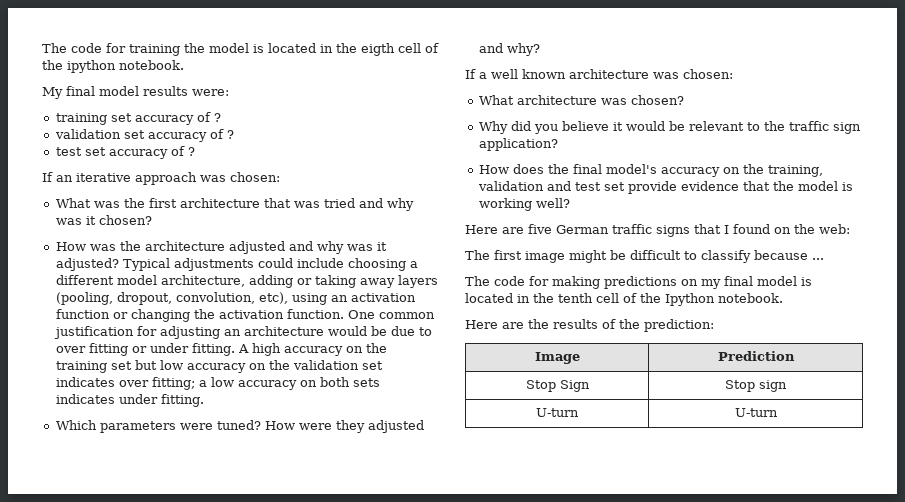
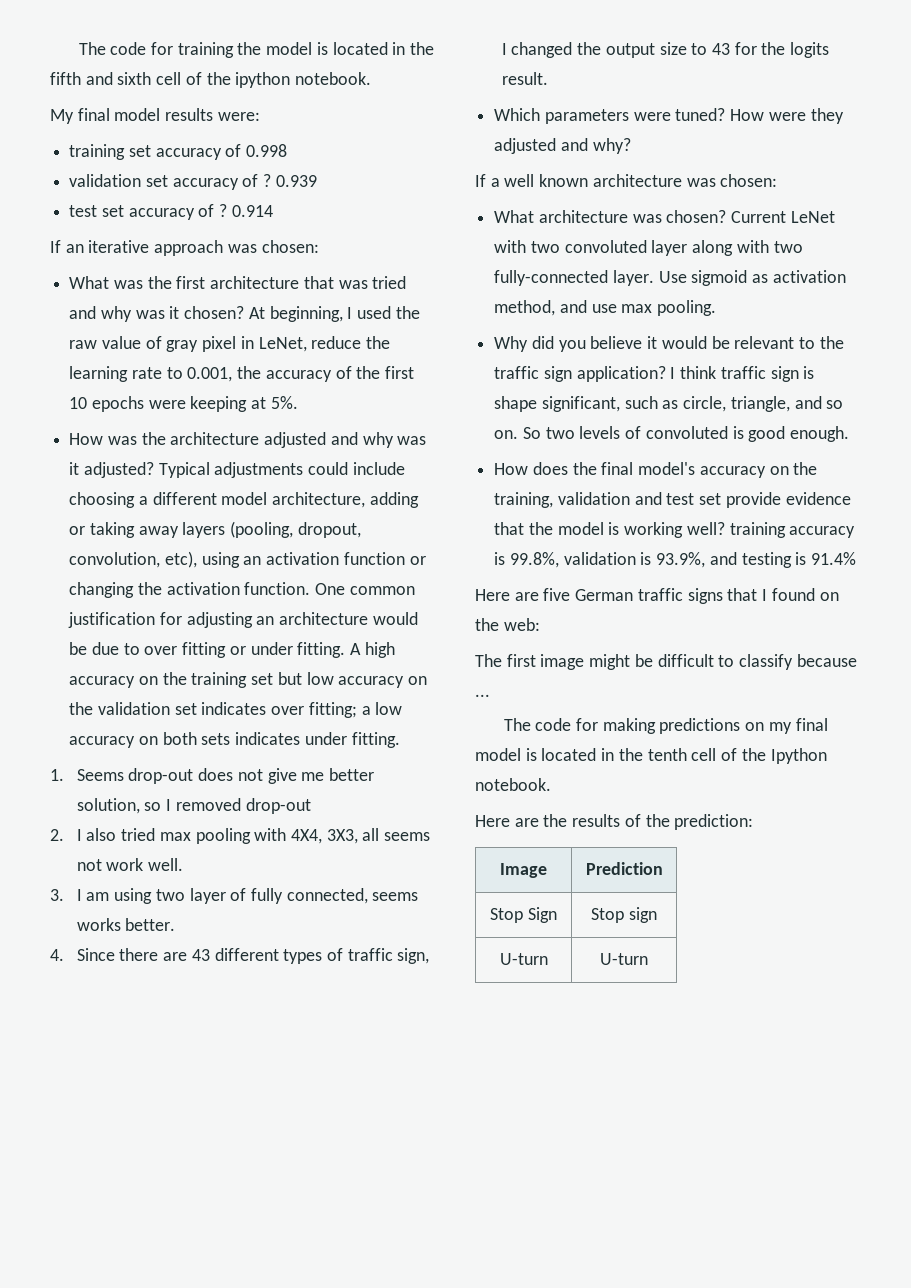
[361,43,395,56] eigth -> [50,72,152,85] fifth and sixth
[213,113,221,122] ? -> [246,144,288,157] 0.998
(234, 134) none -> [275,175,317,187] 0.939
(195, 151) none -> [231,205,273,217] 0.914
(152, 220) none -> [248,306,420,322] [69,336,391,352] [69,366,415,382] [69,396,298,412] At beginning, I used the raw value of gray pixel in LeNet, reduce the learning rate to 0.001, the accuracy of the first 10 epochs were keeping at 5%.
(204, 400) none -> [50,768,374,784] [76,798,311,814] [50,828,431,844] [76,858,184,871] [50,888,419,904] [76,918,176,931] [50,948,430,964] [501,42,830,58] [501,72,548,85] // 1. Seems drop-out does not give me better solution, so I removed drop-out // 2. I also tried max pooling with 4X4, 3X3, all seems not work well. // 3. I am using two layer of fully connected, seems works better. // 4. Since there are 43 different types of traffic sign, I changed the output size to 43 for the logits result.
(684, 100) none -> [731,211,835,223] [494,240,803,256] [494,270,846,286] [494,300,717,316] Current LeNet with two convoluted layer along with two fully-connected layer. Use sigmoid as activation method, and use max pooling.
(558, 144) none -> [670,366,815,382] [494,396,844,412] [494,426,850,442] I think traffic sign is shape significant, such as circle, triangle, and so on. So two levels of convoluted is good enough.
(570, 203) none -> [729,522,856,538] [494,552,857,568] training accuracy is 99.8%, validation is 93.9%, and testing is 91.4%

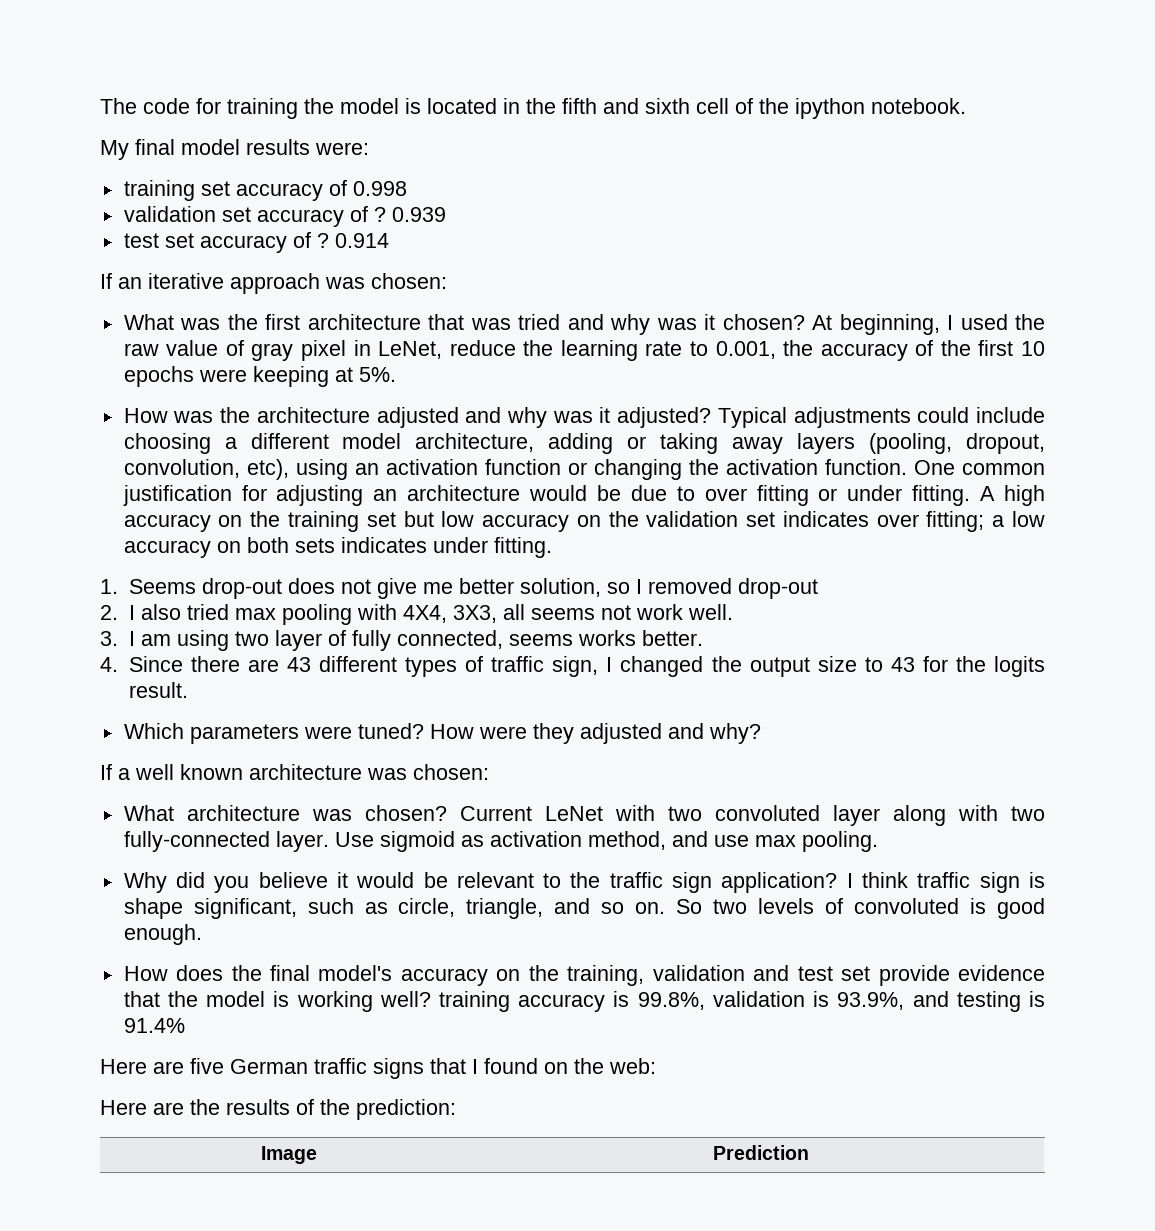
[475,654,857,670] [475,694,490,697] [503,718,828,734] [475,748,827,764] [475,778,551,791] // The first image might be difficult to classify because ... // The code for making predictions on my final model is located in the tenth cell of the Ipython notebook. -> (656, 1066) none
[490,907,557,923] [591,907,657,923] [499,953,548,965] [600,953,648,965] // Stop Sign | Stop sign // U-turn | U-turn -> (809, 1152) none

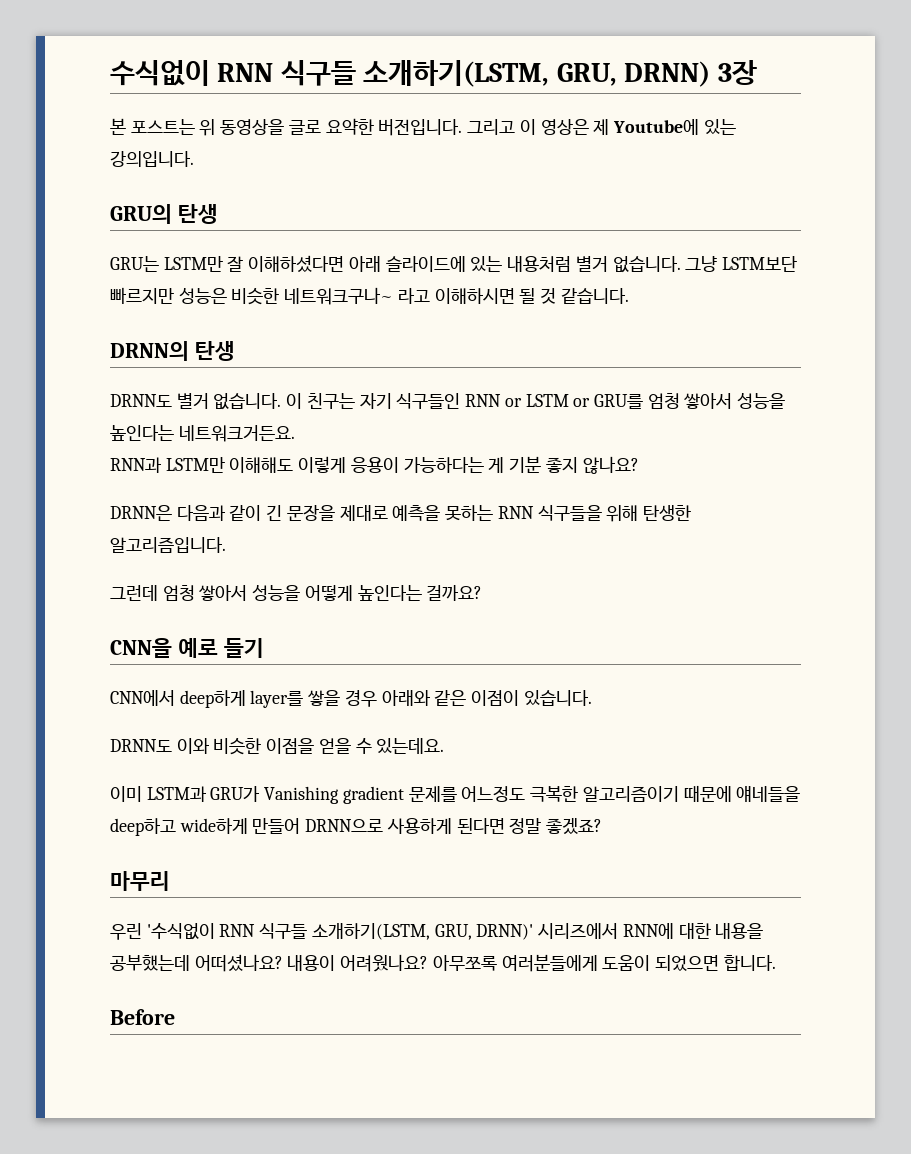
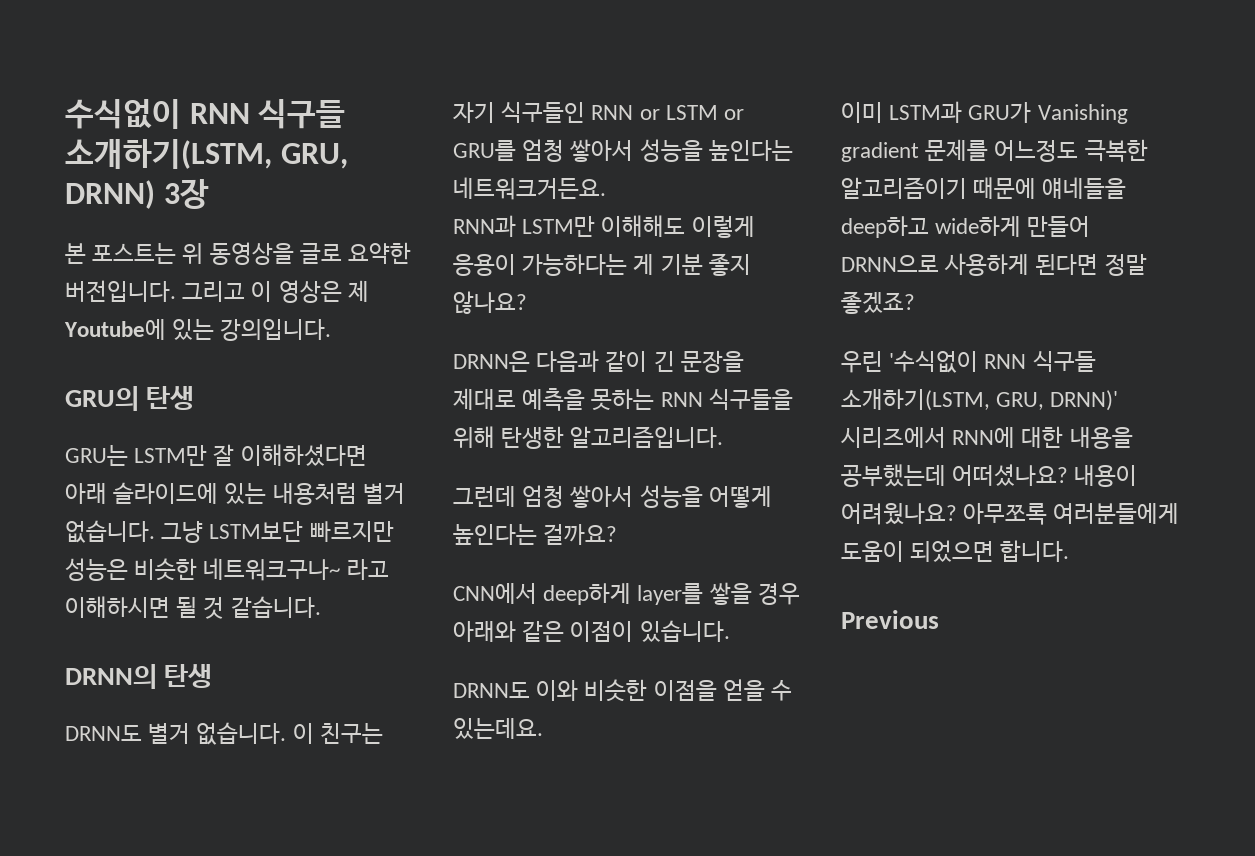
[110,638,264,658] // CNN을 예로 들기 -> (618, 534) none
[110,871,170,891] // 마무리 -> (915, 302) none
[110,1009,175,1025] Before -> [841,610,939,629] Previous

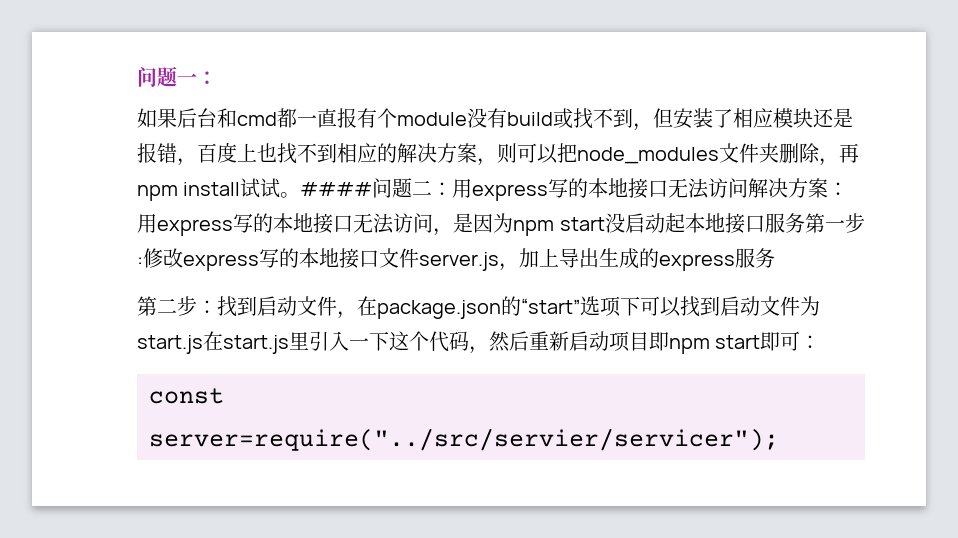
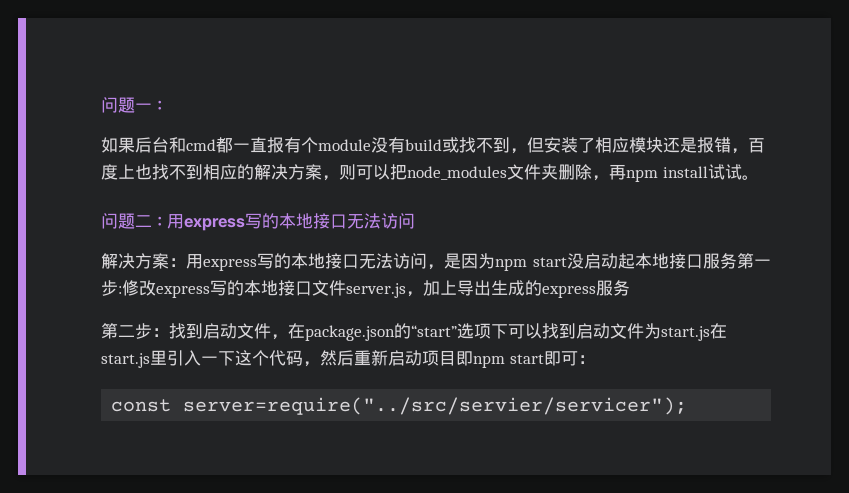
[300,182,373,196] #### -> (759, 177) //
(749, 188) none -> (415, 221) //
════
- How to complete this task -
Output the material above verbatim but exclude each picture.

- Result for this task -
[361,43,395,56] eigth -> [50,72,152,85] fifth and sixth
[213,113,221,122] ? -> [246,144,288,157] 0.998
(234, 134) none -> [275,175,317,187] 0.939
(195, 151) none -> [231,205,273,217] 0.914
(152, 220) none -> [248,306,420,322] [69,336,391,352] [69,366,415,382] [69,396,298,412] At beginning, I used the raw value of gray pixel in LeNet, reduce the learning rate to 0.001, the accuracy of the first 10 epochs were keeping at 5%.
(204, 400) none -> [50,768,374,784] [76,798,311,814] [50,828,431,844] [76,858,184,871] [50,888,419,904] [76,918,176,931] [50,948,430,964] [501,42,830,58] [501,72,548,85] // 1. Seems drop-out does not give me better solution, so I removed drop-out // 2. I also tried max pooling with 4X4, 3X3, all seems not work well. // 3. I am using two layer of fully connected, seems works better. // 4. Since there are 43 different types of traffic sign, I changed the output size to 43 for the logits result.
(684, 100) none -> [731,211,835,223] [494,240,803,256] [494,270,846,286] [494,300,717,316] Current LeNet with two convoluted layer along with two fully-connected layer. Use sigmoid as activation method, and use max pooling.
(558, 144) none -> [670,366,815,382] [494,396,844,412] [494,426,850,442] I think traffic sign is shape significant, such as circle, triangle, and so on. So two levels of convoluted is good enough.
(570, 203) none -> [729,522,856,538] [494,552,857,568] training accuracy is 99.8%, validation is 93.9%, and testing is 91.4%

[475,654,857,670] [475,694,490,697] [503,718,828,734] [475,748,827,764] [475,778,551,791] // The first image might be difficult to classify because ... // The code for making predictions on my final model is located in the tenth cell of the Ipython notebook. -> (656, 1066) none
[490,907,557,923] [591,907,657,923] [499,953,548,965] [600,953,648,965] // Stop Sign | Stop sign // U-turn | U-turn -> (809, 1152) none

[110,638,264,658] // CNN을 예로 들기 -> (618, 534) none
[110,871,170,891] // 마무리 -> (915, 302) none
[110,1009,175,1025] Before -> [841,610,939,629] Previous

[300,182,373,196] #### -> (759, 177) //
(749, 188) none -> (415, 221) //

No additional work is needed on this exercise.